Le récit de la défloration de Cécile, dans une lettre de Valmont à la marquise de Merteuil (lettre 96), et la narration de ce viol par la naïve écolière, soulignent la permanence des questions sur l’éducation des femmes. En témoigne, par exemple, cette confession de Cécile à Merteuil – grondez-moi bien car je suis bien coupable /…/ ce que je me reproche le plus, c’est que j’ai peur de ne pas m’être défendue autant que je le pouvais – en parfaite correspondance avec le fieffé Valmont – la tendre amoureuse a cédé d’abord et fini par consentir. Tout est dit…
Même si on a pu caler sur des tournures quelque peu désuètes ou alambiquées, force est de constater que la prose épistolaire de Laclos sonne juste, excelle à distiller les sentiments comme les atermoiements, les roueries comme les plus subtiles émotions. L’auteur endosse le costume de chacune de ces figures, victime ou bourreau, témoin ou complice, en lui donnant le langage qui lui convient.

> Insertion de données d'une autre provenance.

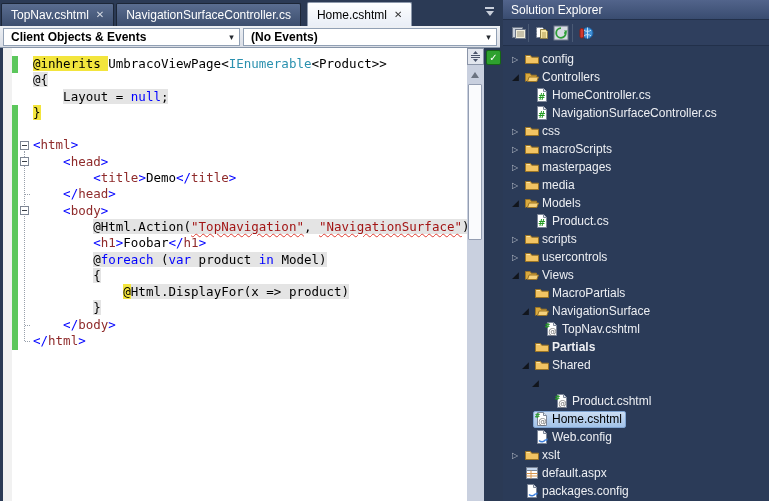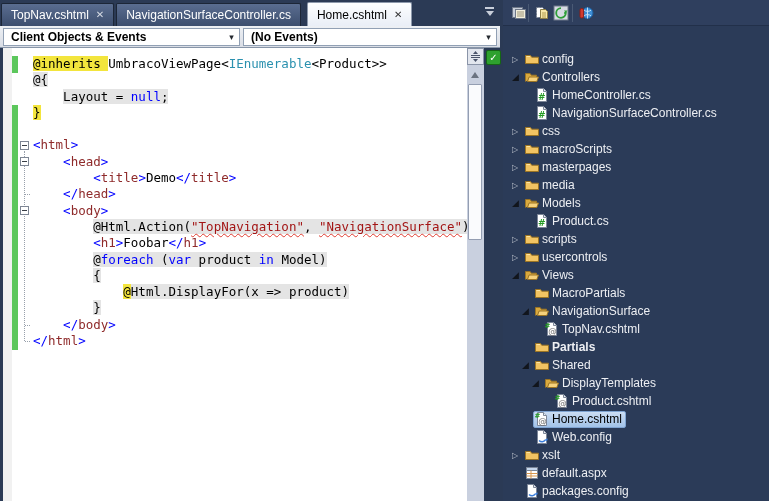--- a/index.html
+++ b/index.html
@@ -154,20 +154,21 @@
           </svg>
         </div>
         <div class="scroll-up"></div>
         <div class="scroll-thumb"></div>
       </div>
     </div>
     <div class="syntax-ok">✓</div>
   </div>
 
   <div class="solution-explorer">
+    <div class="se-title">Solution Explorer</div>
     <div class="se-toolbar" id="se-toolbar">
         <div class="tool-btn" style="left: 6px;">
           <svg width="16" height="16" viewBox="0 0 16 16">
             <rect x="1.5" y="2.5" width="10" height="10" fill="#C7CEDA" stroke="#6E7889"></rect>
             <rect x="4.5" y="4.5" width="10" height="9" fill="#F3EFDC" stroke="#6E7889"></rect>
             <path d="M6 7h7M6 9h7M6 11h7" stroke="#9A9378" stroke-width="1"></path>
           </svg>
         </div>
         <div class="tool-btn" style="left: 29px;">
           <svg width="16" height="16" viewBox="0 0 16 16">
@@ -410,29 +411,20 @@
               <svg width="16" height="16" viewBox="0 0 16 16">
                 <path d="M1.5 4.5h5l1.2 1.7h6.8v6.3H1.5z" fill="#F2C463" stroke="#9C7524"></path>
                 <path d="M2.5 5.5h3.6" stroke="#FBE3A5"></path>
               </svg>
             </span>
             <span class="tree-label">Shared</span>
           </span>
         </div>
         <div class="tree-row" style="padding-left: 29px;">
           <span class="arrow expanded">◢</span>
-          <span class="row-content">
-            <span class="tree-icon">
-              <svg width="16" height="16" viewBox="0 0 16 16">
-                <path d="M1.5 12.5v-8h4.6l1.2 1.7h5.2v1.8" fill="#D9A93F" stroke="#9C7524"></path>
-                <path d="M3.5 12.5l1.6-4.5h9.4l-1.7 4.5z" fill="#F6D27C" stroke="#9C7524"></path>
-              </svg>
-            </span>
-            <span class="tree-label">DisplayTemplates</span>
-          </span>
         </div>
         <div class="tree-row" style="padding-left: 39px;">
           <span class="arrow"></span>
           <span class="row-content">
             <span class="tree-icon">
               <svg width="16" height="16" viewBox="0 0 16 16">
                 <path d="M3.5 1.5h6l3 3v10h-9z" fill="#FFFFFF" stroke="#7C8698"></path>
                 <path d="M9.5 1.5v3h3" fill="#E8ECF2" stroke="#7C8698"></path>
                 <text x="4.2" y="12.6" font-size="8.5" fill="#6E6E6E" font-family="DejaVu Sans">@</text>
                 <text x="0.5" y="6.8" font-size="7" font-weight="bold" fill="#259B24" font-family="DejaVu Sans">#</text>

En lisant, ou en relisant, Les Liaisons Dangereuses autrement que comme les mauvaises mœurs des hommes et femmes dépravés, ces aventures licencieuses qui ont fait le scandale et le succès du roman, on y découvre une part de son Discours de 1783, à savoir : l’éducation des femmes est impossible dans une société où elles sont empêchées, essentiellement par les hommes. On va bien au-delà d’une correspondance libertine dans laquelle Laclos aurait sauvé la morale en punissant les méchants.
Pour compléter ou découvrir a posteriori
L’intégralité du roman sur wikisource ;
Une présentation avec illustrations et analyses sur Gallica, le site de la BNF ;
Sans oublier les élégantes créations ciseaux-pinceaux de Véronique, alias Joséfine K (cabane 23 sur le port du Château d’Oléron), qui décortiquent à l’envi les Lettres de Laclos. Ses Palimpsestes seront exposés à l’Eldorado dans la deuxième quinzaine d’avril.